Günter Thoma: “New Work” ist nicht gleich “New Work”. Der Bergmannsche Ansatz hat den Anspruch, auf mehrere globalen Herausforderungen zu antworten: auf die wachsende sozio-ökonomische Ungleichheit, auf die ökologische Frage, auf die Grenzen von Globalisierung sowie die Grenzen des Wirtschaftswachstums und nicht zuletzt auf die zunehmende Technologisierung der Arbeit.

Um auf letzteren Punkt kurz einzugehen: So erfährt die Technologisierung der Arbeit durch die Digitalisierung einen enormen Schub. Technologische Arbeitskraft kann dauerhaft menschliche Arbeitskraft ersetzen. Es ist damit zu rechnen, dass bei diesem Prozess mehr Jobs abgebaut als neue geschaffen werden. Dadurch nimmt die bereits bestehende globale Beschäftigungslosigkeit weiter zu. “New Work” trägt zur Lösung dieses Problems dadurch bei, dass es zusätzliche Formen von Arbeit vorschlägt, die weltweit implementiert werden können.

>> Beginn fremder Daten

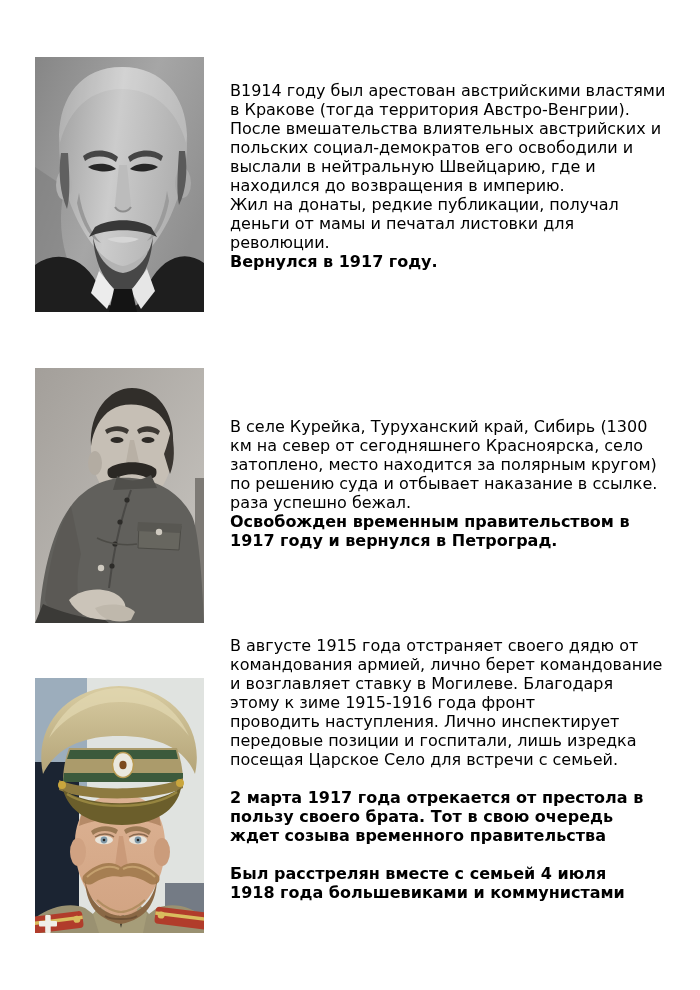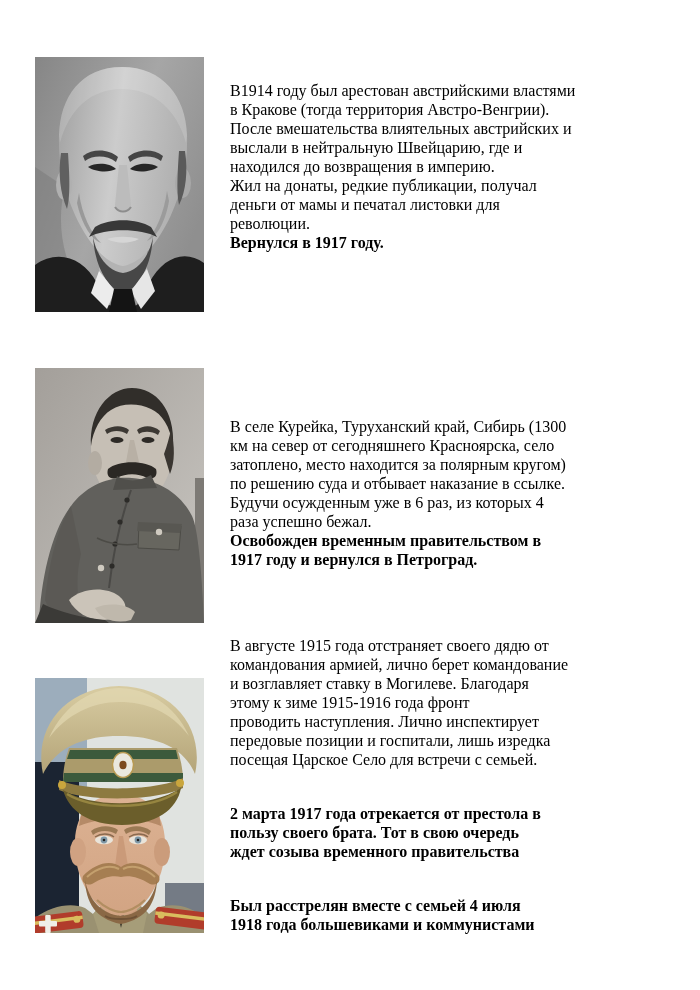--- a/index.html
+++ b/index.html
@@ -14,7 +14,7 @@
   #t1{top:81px}
   #t2{top:417px}
   #t3{top:636px}
-  .line{height:19px;white-space:nowrap;font-family:Liberation Serif, serif;}
+  .line{height:19px;white-space:nowrap;}
   .b{font-weight:bold;}
   .gap{margin-top:35px;}
 </style>

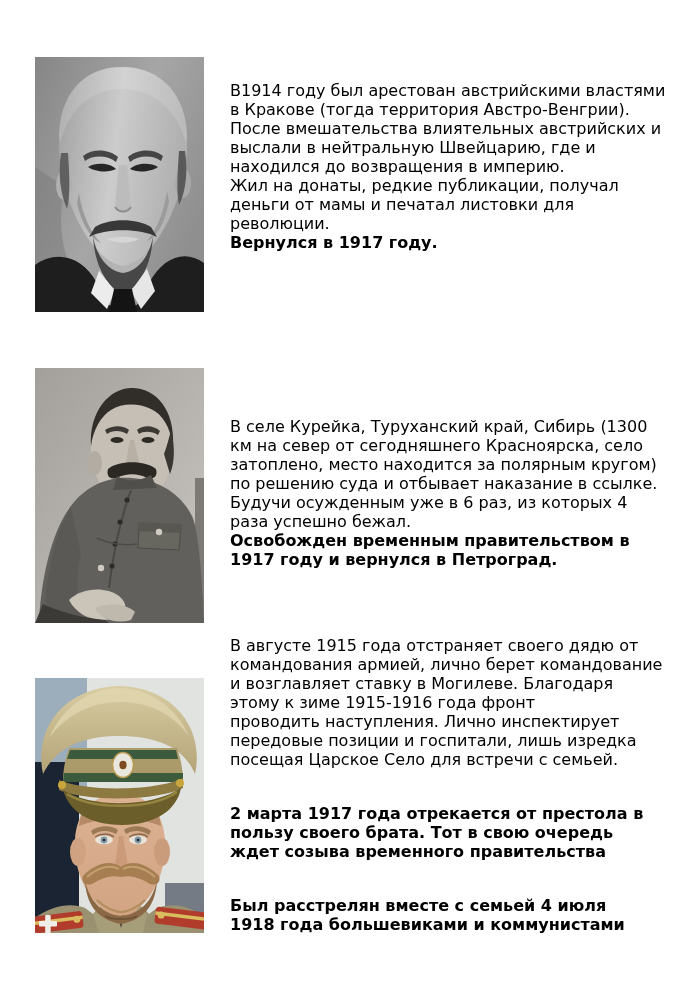--- a/index.html
+++ b/index.html
@@ -69,6 +69,7 @@
       <div class="line">В1914 году был арестован австрийскими властями</div>
       <div class="line">в Кракове (тогда территория Австро-Венгрии).</div>
       <div class="line">После вмешательства влиятельных австрийских и</div>
+      <div class="line">польских социал-демократов его освободили и</div>
       <div class="line">выслали в нейтральную Швейцарию, где и</div>
       <div class="line">находился до возвращения в империю.</div>
       <div class="line">Жил на донаты, редкие публикации, получал</div>

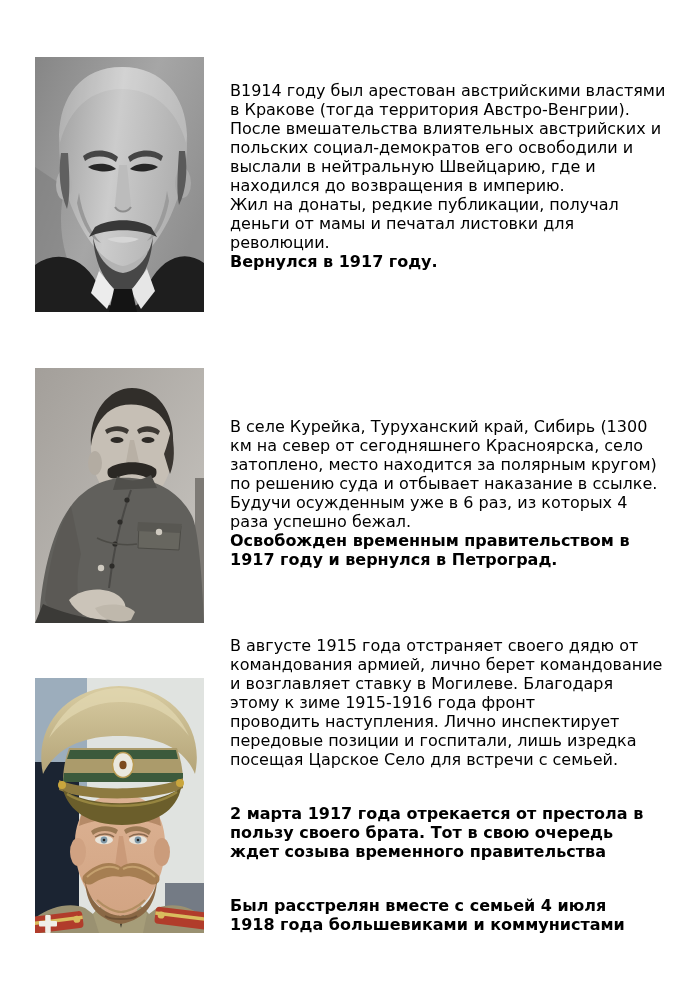--- a/index.html
+++ b/index.html
@@ -128,7 +128,6 @@
       <div class="line">км на север от сегодняшнего Красноярска, село</div>
       <div class="line">затоплено, место находится за полярным кругом)</div>
       <div class="line">по решению суда и отбывает наказание в ссылке.</div>
-      <div class="line">Будучи осужденным уже в 6 раз, из которых 4</div>
       <div class="line">раза успешно бежал.</div>
     </div>
     <div class="group">

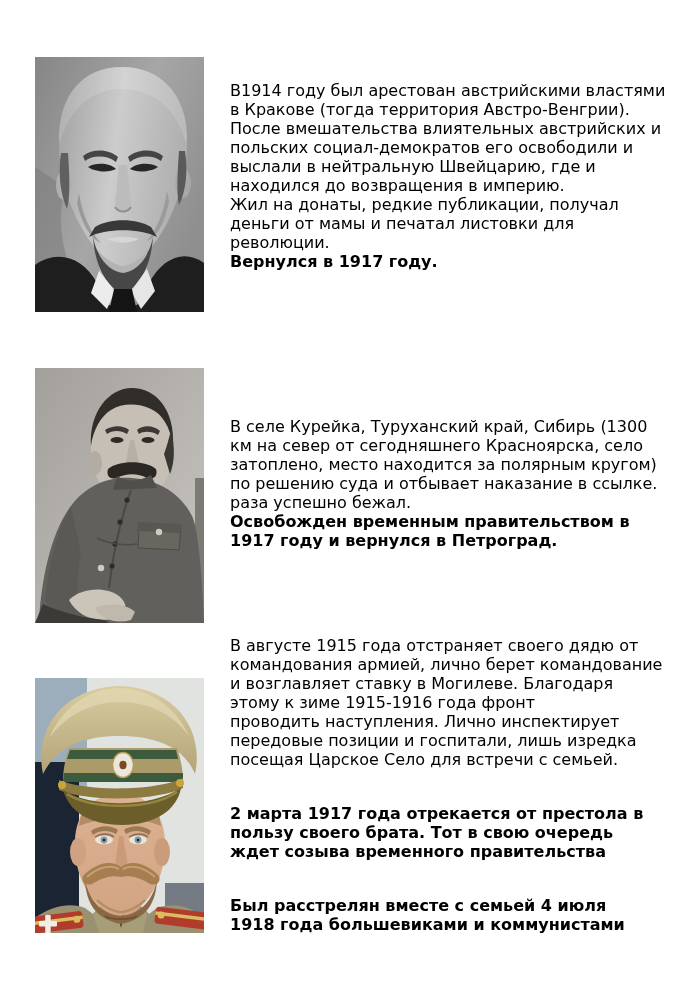--- a/index.html
+++ b/index.html
@@ -16,7 +16,7 @@
   #t3{top:636px}
   .line{height:19px;white-space:nowrap;}
   .b{font-weight:bold;}
-  .gap{margin-top:35px;}
+  .gap{margin-top:19px;}
 </style>
 </head>
 <body>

Die Bedeutung von Technologie spielt im Konzept “New Work” eine zentrale Rolle. Eines der bekannt gewordenen Zitate von Frtihjof Bergmann lautet: “Die neuen Technologien kommen auf uns zu, gleich einer großen Welle: Rühren wir uns nicht von der Stelle, dann kann sie uns begraben, aber bewegen wir uns mit Geschick, könnte uns diese Welle höher heben als je zuvor.”

 

New Work – Die Arbeit an der Zukunft? 5 Fragen an… ist eine Interviewreihe des DNWE. Sie zeichnet sich besonders durch die Pluralität unserer Expert_innen aus. Die gesamte Reihe veröffentlichen wir fortlaufend im Dossier.

 

Über Günter Thoma

Günter Thoma hat Ökonomie an der privaten Universität Witten/Herdecke und “New Work” am Lehrstuhl von Prof. Dr. Frithjof Bergmann, Universtiy of Ann Arbor, Michigan / USA studiert. Thoma gibt Seminare zu “New Work” für unterschiedliche Zielgruppen und arbeitet an den beruflichen Übergängen – so ist er beispielsweise an Hochschulen tätig zum Übergang Studium:Beruf. Darüber hinaus schreibt er zu Themen rund um “New Work”. Er ist verheiratet und hat zwei Kinder.